> [INSTRUCTIONS FOR THE TASK]: Practice item. Set the material below down again exactly, with no pictures.
━━ EXTRACTED RECORDS
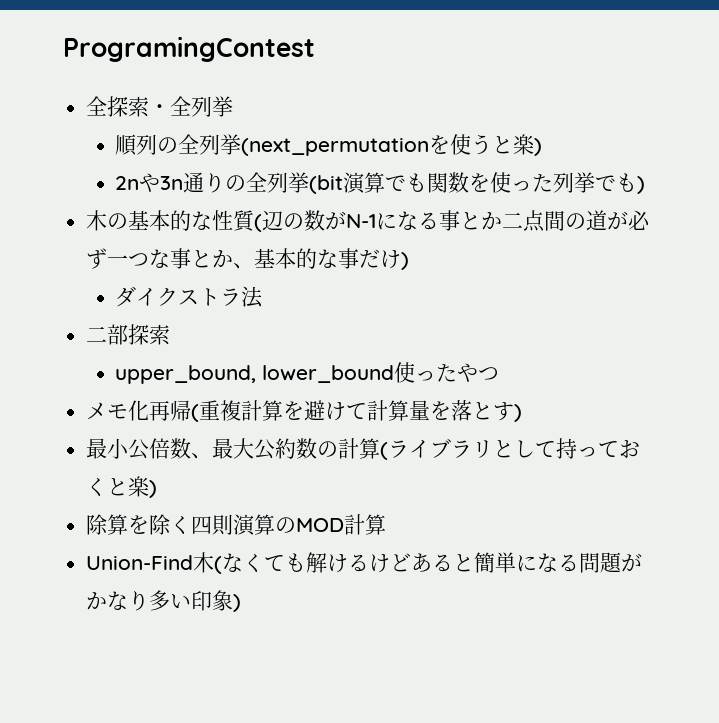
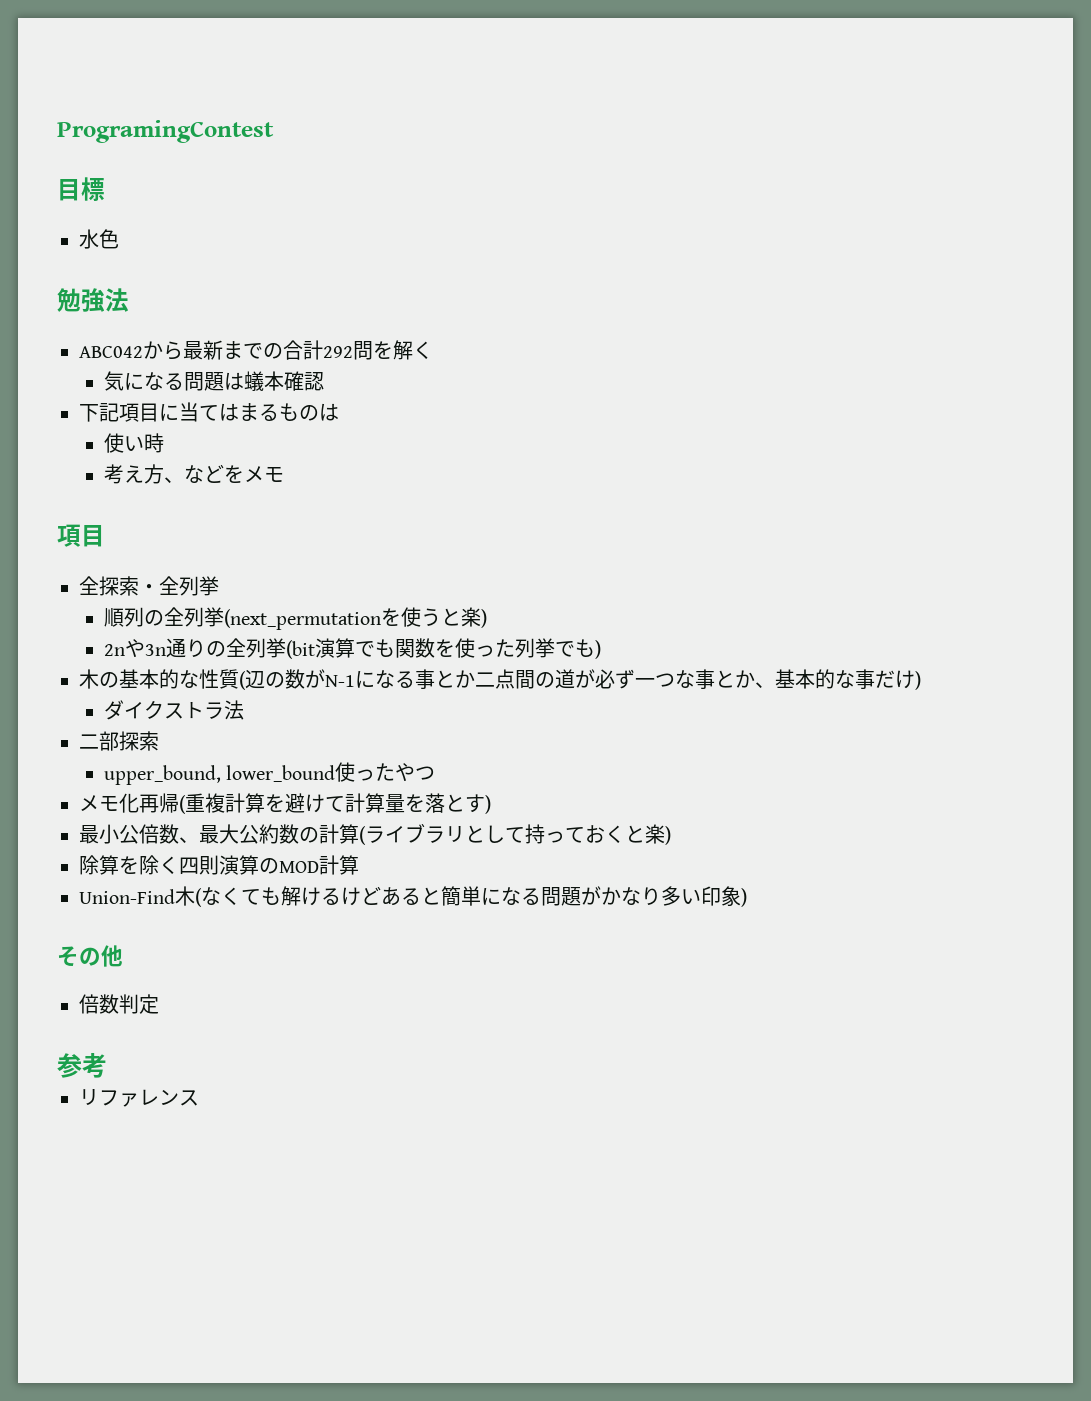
+ 目標
+ 水色
+ 勉強法
+ ABC042から最新までの合計292問を解く
+ 気になる問題は蟻本確認
+ 下記項目に当てはまるものは
+ 使い時
+ 考え方、などをメモ
+ 項目
+ その他
+ 倍数判定
+ 参考
+ リファレンス

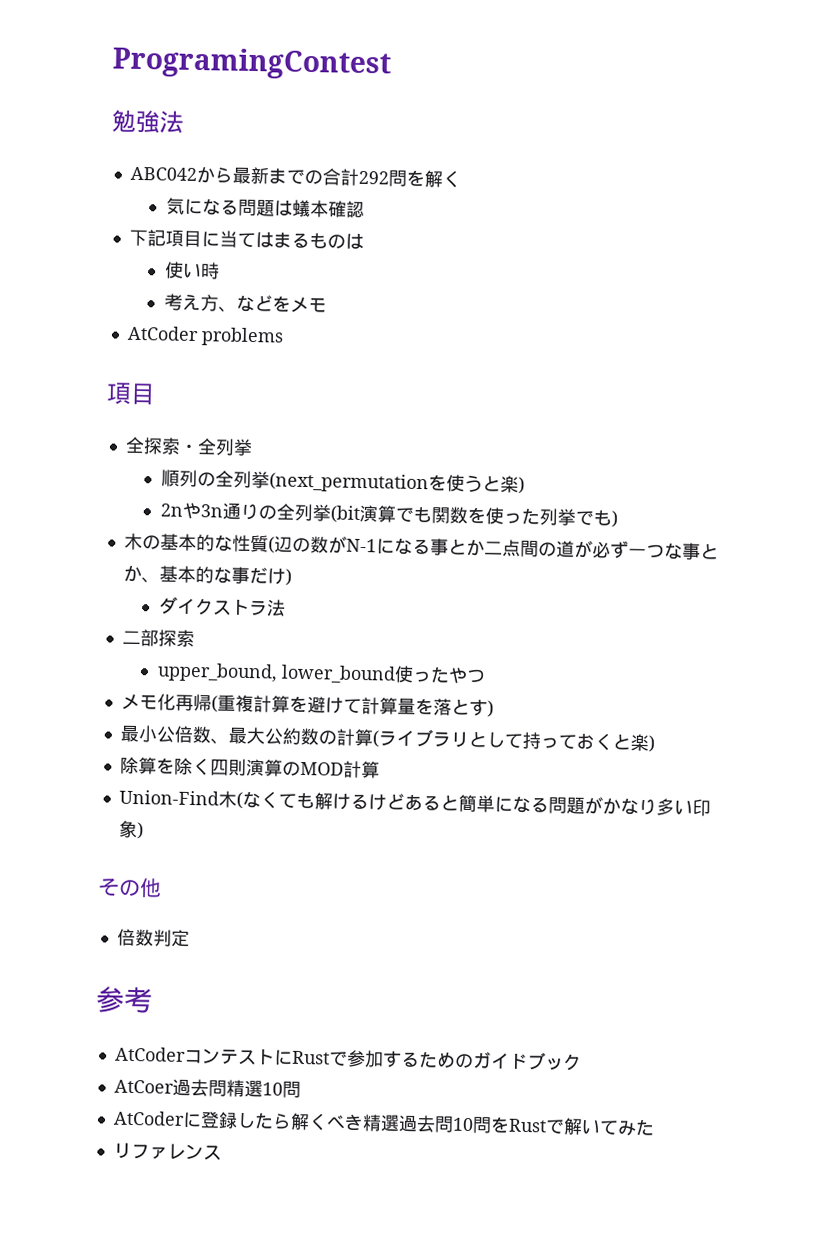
- 目標
- 水色
+ AtCoder problems
+ AtCoderコンテストにRustで参加するためのガイドブック
+ AtCoer過去問精選10問
+ AtCoderに登録したら解くべき精選過去問10問をRustで解いてみた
━━━━
> [WRITTEN ANSWER]:
+ 目標
+ 水色
+ 勉強法
+ ABC042から最新までの合計292問を解く
+ 気になる問題は蟻本確認
+ 下記項目に当てはまるものは
+ 使い時
+ 考え方、などをメモ
+ 項目
+ その他
+ 倍数判定
+ 参考
+ リファレンス

- 目標
- 水色
+ AtCoder problems
+ AtCoderコンテストにRustで参加するためのガイドブック
+ AtCoer過去問精選10問
+ AtCoderに登録したら解くべき精選過去問10問をRustで解いてみた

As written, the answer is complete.